What you need to do:
Could you set down exactly the lines in the records below between the line holding "phe_L | NH4+: 2 -> 1" and the line holding "row order: Aggregated sectors descending", inclusive?

Dataset records:
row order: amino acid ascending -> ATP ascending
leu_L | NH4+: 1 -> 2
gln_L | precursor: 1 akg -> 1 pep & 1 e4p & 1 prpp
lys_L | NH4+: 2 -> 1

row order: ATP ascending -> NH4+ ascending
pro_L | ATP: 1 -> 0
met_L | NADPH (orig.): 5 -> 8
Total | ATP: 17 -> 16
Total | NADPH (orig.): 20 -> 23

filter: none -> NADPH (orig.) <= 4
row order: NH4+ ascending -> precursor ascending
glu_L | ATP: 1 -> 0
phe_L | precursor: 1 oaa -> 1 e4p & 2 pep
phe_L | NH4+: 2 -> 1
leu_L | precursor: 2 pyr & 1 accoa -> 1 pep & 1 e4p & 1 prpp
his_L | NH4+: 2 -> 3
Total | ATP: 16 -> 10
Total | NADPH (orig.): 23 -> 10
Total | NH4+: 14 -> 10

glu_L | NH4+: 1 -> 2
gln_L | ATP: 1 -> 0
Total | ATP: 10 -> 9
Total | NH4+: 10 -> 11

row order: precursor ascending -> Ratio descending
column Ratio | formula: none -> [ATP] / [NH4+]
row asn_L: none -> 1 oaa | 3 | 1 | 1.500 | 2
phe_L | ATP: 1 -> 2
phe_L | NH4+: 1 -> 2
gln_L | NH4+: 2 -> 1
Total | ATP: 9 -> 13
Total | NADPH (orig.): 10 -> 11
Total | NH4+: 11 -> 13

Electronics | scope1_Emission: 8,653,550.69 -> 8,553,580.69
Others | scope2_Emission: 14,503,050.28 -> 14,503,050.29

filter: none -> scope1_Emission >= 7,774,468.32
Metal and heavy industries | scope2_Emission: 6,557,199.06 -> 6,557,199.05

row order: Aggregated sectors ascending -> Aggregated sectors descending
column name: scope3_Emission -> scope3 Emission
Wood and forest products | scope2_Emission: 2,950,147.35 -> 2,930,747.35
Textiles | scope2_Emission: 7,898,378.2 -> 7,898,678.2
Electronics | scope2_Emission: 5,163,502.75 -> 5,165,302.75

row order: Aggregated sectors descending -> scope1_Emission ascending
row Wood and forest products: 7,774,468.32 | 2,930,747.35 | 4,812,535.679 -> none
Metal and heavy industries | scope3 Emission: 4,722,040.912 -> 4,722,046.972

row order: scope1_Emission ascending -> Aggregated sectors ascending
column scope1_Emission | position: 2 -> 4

Your solution:
phe_L | NH4+: 2 -> 1
leu_L | precursor: 2 pyr & 1 accoa -> 1 pep & 1 e4p & 1 prpp
his_L | NH4+: 2 -> 3
Total | ATP: 16 -> 10
Total | NADPH (orig.): 23 -> 10
Total | NH4+: 14 -> 10

glu_L | NH4+: 1 -> 2
gln_L | ATP: 1 -> 0
Total | ATP: 10 -> 9
Total | NH4+: 10 -> 11

row order: precursor ascending -> Ratio descending
column Ratio | formula: none -> [ATP] / [NH4+]
row asn_L: none -> 1 oaa | 3 | 1 | 1.500 | 2
phe_L | ATP: 1 -> 2
phe_L | NH4+: 1 -> 2
gln_L | NH4+: 2 -> 1
Total | ATP: 9 -> 13
Total | NADPH (orig.): 10 -> 11
Total | NH4+: 11 -> 13

Electronics | scope1_Emission: 8,653,550.69 -> 8,553,580.69
Others | scope2_Emission: 14,503,050.28 -> 14,503,050.29

filter: none -> scope1_Emission >= 7,774,468.32
Metal and heavy industries | scope2_Emission: 6,557,199.06 -> 6,557,199.05

row order: Aggregated sectors ascending -> Aggregated sectors descending
column name: scope3_Emission -> scope3 Emission
Wood and forest products | scope2_Emission: 2,950,147.35 -> 2,930,747.35
Textiles | scope2_Emission: 7,898,378.2 -> 7,898,678.2
Electronics | scope2_Emission: 5,163,502.75 -> 5,165,302.75

row order: Aggregated sectors descending -> scope1_Emission ascending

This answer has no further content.